-- Data follows --

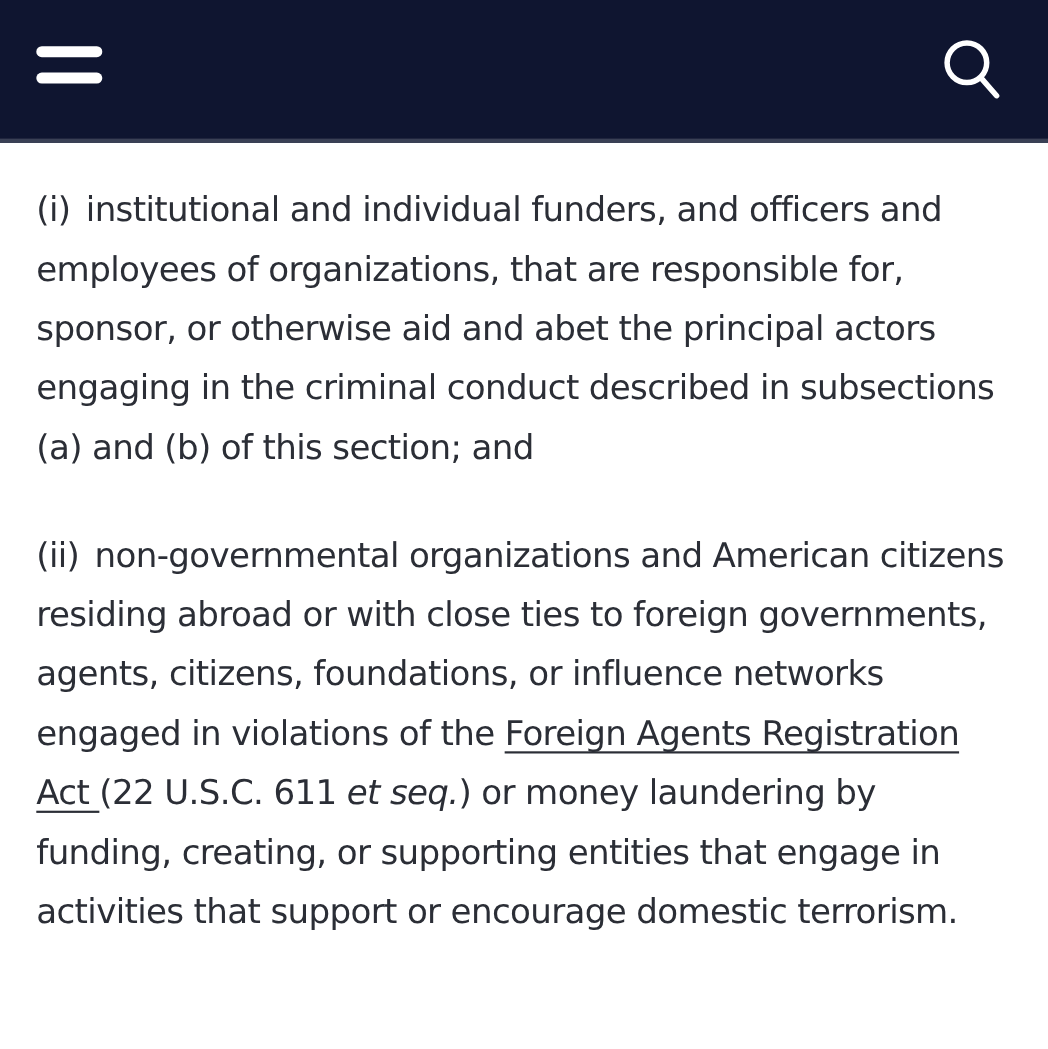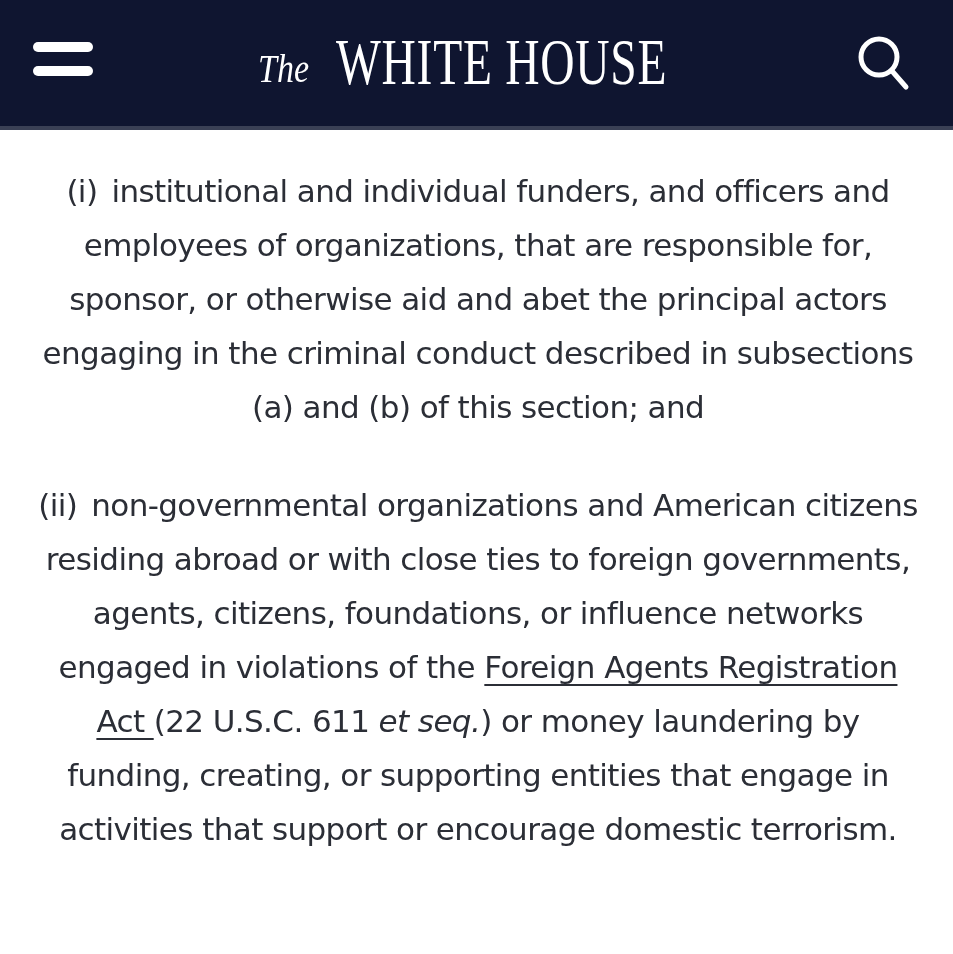--- a/index.html
+++ b/index.html
@@ -58,9 +58,6 @@
     <span></span>
     <span></span>
   </div>
-  <div class="logo">
-    <span class="the">The</span><span class="main">WHITE HOUSE</span>
-  </div>
   <div class="search">
     <svg width="56" height="60" viewBox="0 0 56 60">
       <circle cx="24" cy="25" r="18" fill="none" stroke="#fff" stroke-width="5"></circle>

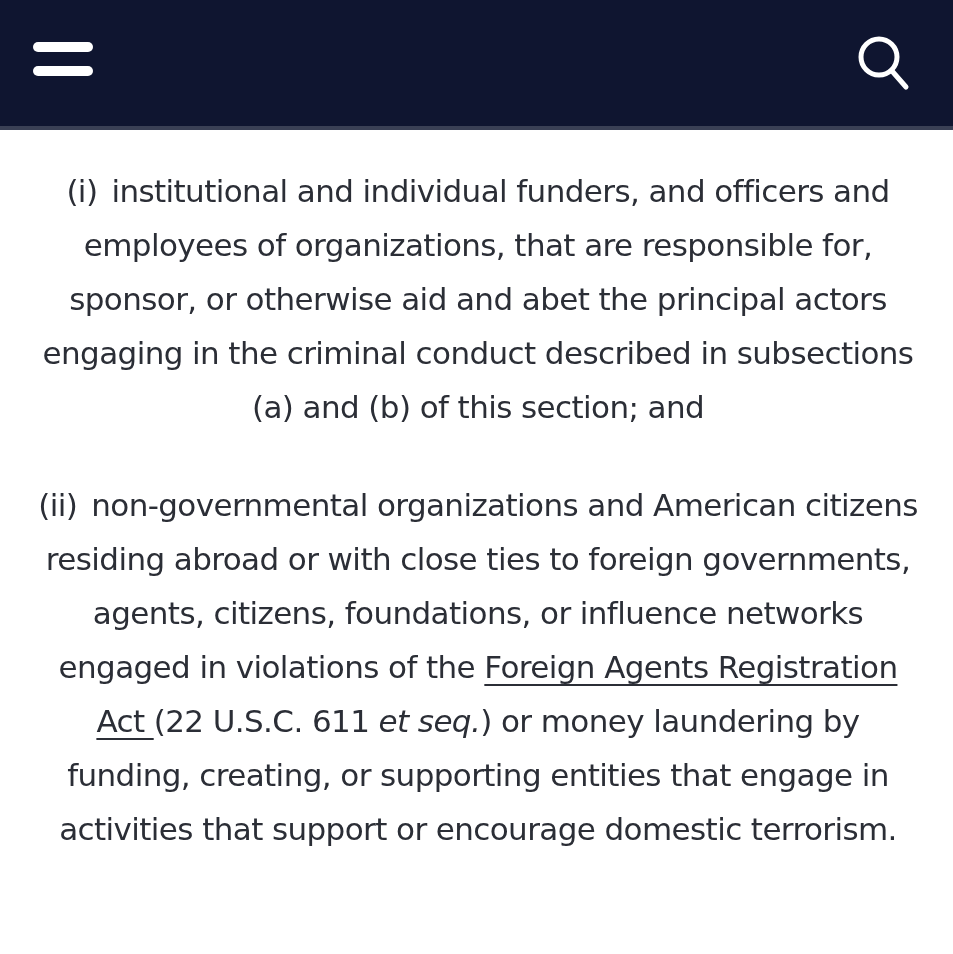--- a/index.html
+++ b/index.html
@@ -45,7 +45,7 @@
     font-family: "DejaVu Sans", sans-serif;
     letter-spacing: -0.6px;
   }
-  .para { margin: 0 0 44px 0; text-align: center; }
+  .para { margin: 0 0 44px 0; }
   .para .num { margin-right: 14px; }
   a.link { color: #2b2e36; text-decoration: underline; text-underline-offset: 6px; text-decoration-thickness: 2px; }
   em { }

-- Data concluded --

# [Task to carry out]
Reproduce the data verbatim and omit each image.

# [Written answer]
--- a/index.html
+++ b/index.html
@@ -58,9 +58,6 @@
     <span></span>
     <span></span>
   </div>
-  <div class="logo">
-    <span class="the">The</span><span class="main">WHITE HOUSE</span>
-  </div>
   <div class="search">
     <svg width="56" height="60" viewBox="0 0 56 60">
       <circle cx="24" cy="25" r="18" fill="none" stroke="#fff" stroke-width="5"></circle>

--- a/index.html
+++ b/index.html
@@ -45,7 +45,7 @@
     font-family: "DejaVu Sans", sans-serif;
     letter-spacing: -0.6px;
   }
-  .para { margin: 0 0 44px 0; text-align: center; }
+  .para { margin: 0 0 44px 0; }
   .para .num { margin-right: 14px; }
   a.link { color: #2b2e36; text-decoration: underline; text-underline-offset: 6px; text-decoration-thickness: 2px; }
   em { }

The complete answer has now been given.